• _WHAT IS BEING ASKED_
Below are records; extract exactly the lines from the one containing "font-size: 12px;" through the last, both included, and keep the pictures out.
-- DATA TO PROCESS follows --
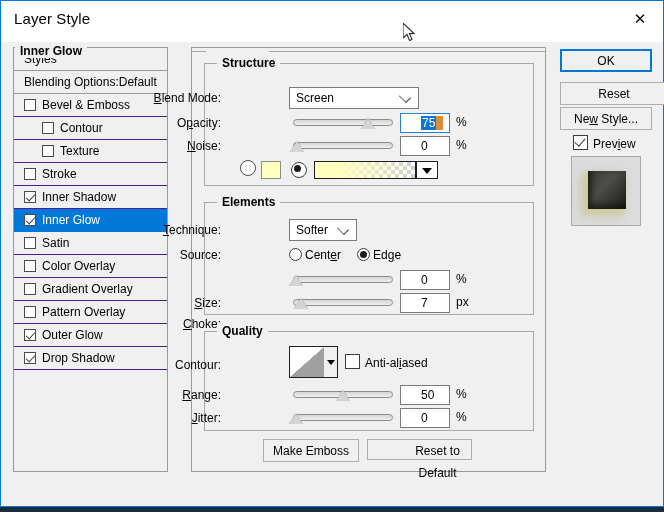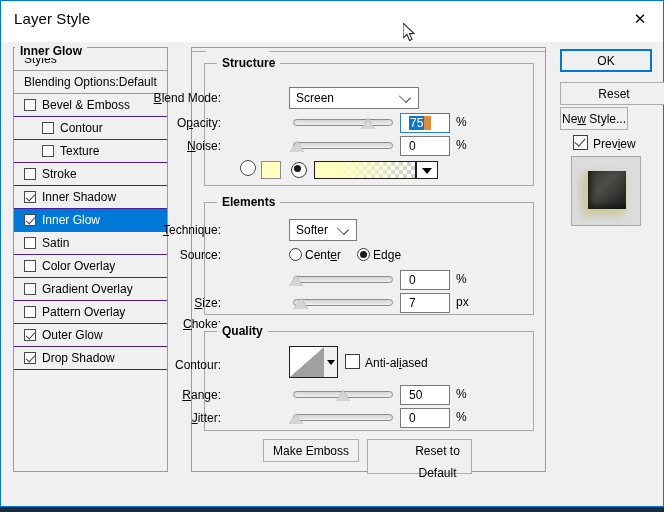--- a/index.html
+++ b/index.html
@@ -138,7 +138,7 @@
     box-sizing: border-box;
     font-size: 12px;
     line-height: 18px;
-    padding-left: 8px;
+    padding-left: 20px;
   }
   .numbox.focus { border-color: #2a7fd0; }
   .sel {

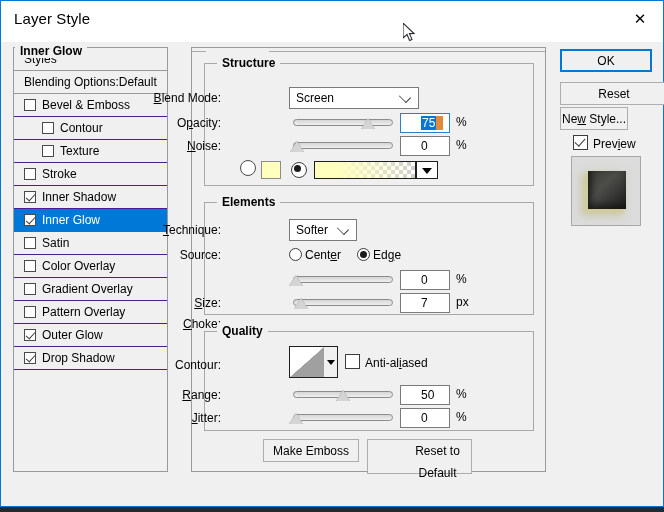--- a/index.html
+++ b/index.html
@@ -461,7 +461,7 @@
 
   <div class="btn focus" style="left:559px; top:48px; width:92px; height:23px;">OK</div>
   <div class="btn" style="left:559px; top:81px; width:108px; height:23px;">Reset</div>
-  <div class="btn" style="left:559px; top:106px; width:68px; height:23px;">Ne<span class="u">w</span> Style...</div>
+  <div class="btn" style="left:559px; top:106px; width:92px; height:23px;">Ne<span class="u">w</span> Style...</div>
 
   <div class="cbbox" style="left:572px; top:134px;">
     <span style="position:absolute;left:3px;top:0px;width:5px;height:9px;border:solid #3c3c3c;border-width:0 1.7px 1.7px 0;transform:rotate(42deg);display:block;"></span>

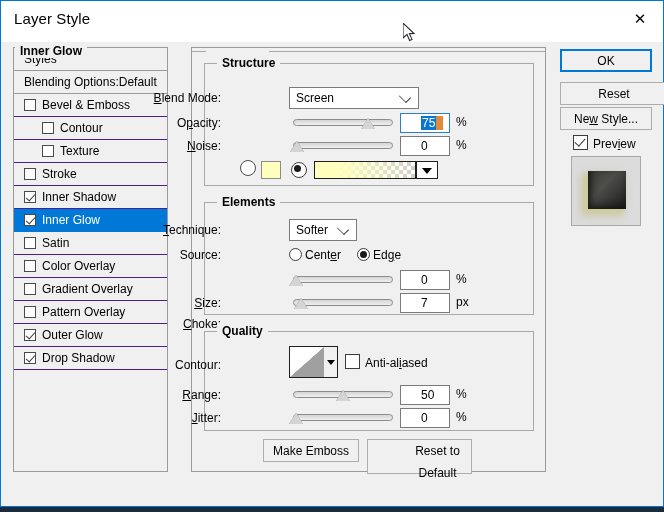--- a/index.html
+++ b/index.html
@@ -457,7 +457,7 @@
   <div class="unit" style="left:455px; top:409px;">%</div>
 
   <div class="btn" style="left:262px; top:438px; width:96px; height:23px;">Make Emboss</div>
-  <div class="btn" style="left:366px; top:438px; width:105px; height:35px;padding-left:36px;">Reset to Default</div>
+  <div class="btn" style="left:366px; top:438px; width:105px; height:21px;padding-left:36px;">Reset to Default</div>
 
   <div class="btn focus" style="left:559px; top:48px; width:92px; height:23px;">OK</div>
   <div class="btn" style="left:559px; top:81px; width:108px; height:23px;">Reset</div>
-- DATA TO PROCESS concluded --
• _TASK SOLUTION_
     font-size: 12px;
     line-height: 18px;
-    padding-left: 8px;
+    padding-left: 20px;
   }
   .numbox.focus { border-color: #2a7fd0; }
   .sel {

--- a/index.html
+++ b/index.html
@@ -461,7 +461,7 @@
 
   <div class="btn focus" style="left:559px; top:48px; width:92px; height:23px;">OK</div>
   <div class="btn" style="left:559px; top:81px; width:108px; height:23px;">Reset</div>
-  <div class="btn" style="left:559px; top:106px; width:68px; height:23px;">Ne<span class="u">w</span> Style...</div>
+  <div class="btn" style="left:559px; top:106px; width:92px; height:23px;">Ne<span class="u">w</span> Style...</div>
 
   <div class="cbbox" style="left:572px; top:134px;">
     <span style="position:absolute;left:3px;top:0px;width:5px;height:9px;border:solid #3c3c3c;border-width:0 1.7px 1.7px 0;transform:rotate(42deg);display:block;"></span>

--- a/index.html
+++ b/index.html
@@ -457,7 +457,7 @@
   <div class="unit" style="left:455px; top:409px;">%</div>
 
   <div class="btn" style="left:262px; top:438px; width:96px; height:23px;">Make Emboss</div>
-  <div class="btn" style="left:366px; top:438px; width:105px; height:35px;padding-left:36px;">Reset to Default</div>
+  <div class="btn" style="left:366px; top:438px; width:105px; height:21px;padding-left:36px;">Reset to Default</div>
 
   <div class="btn focus" style="left:559px; top:48px; width:92px; height:23px;">OK</div>
   <div class="btn" style="left:559px; top:81px; width:108px; height:23px;">Reset</div>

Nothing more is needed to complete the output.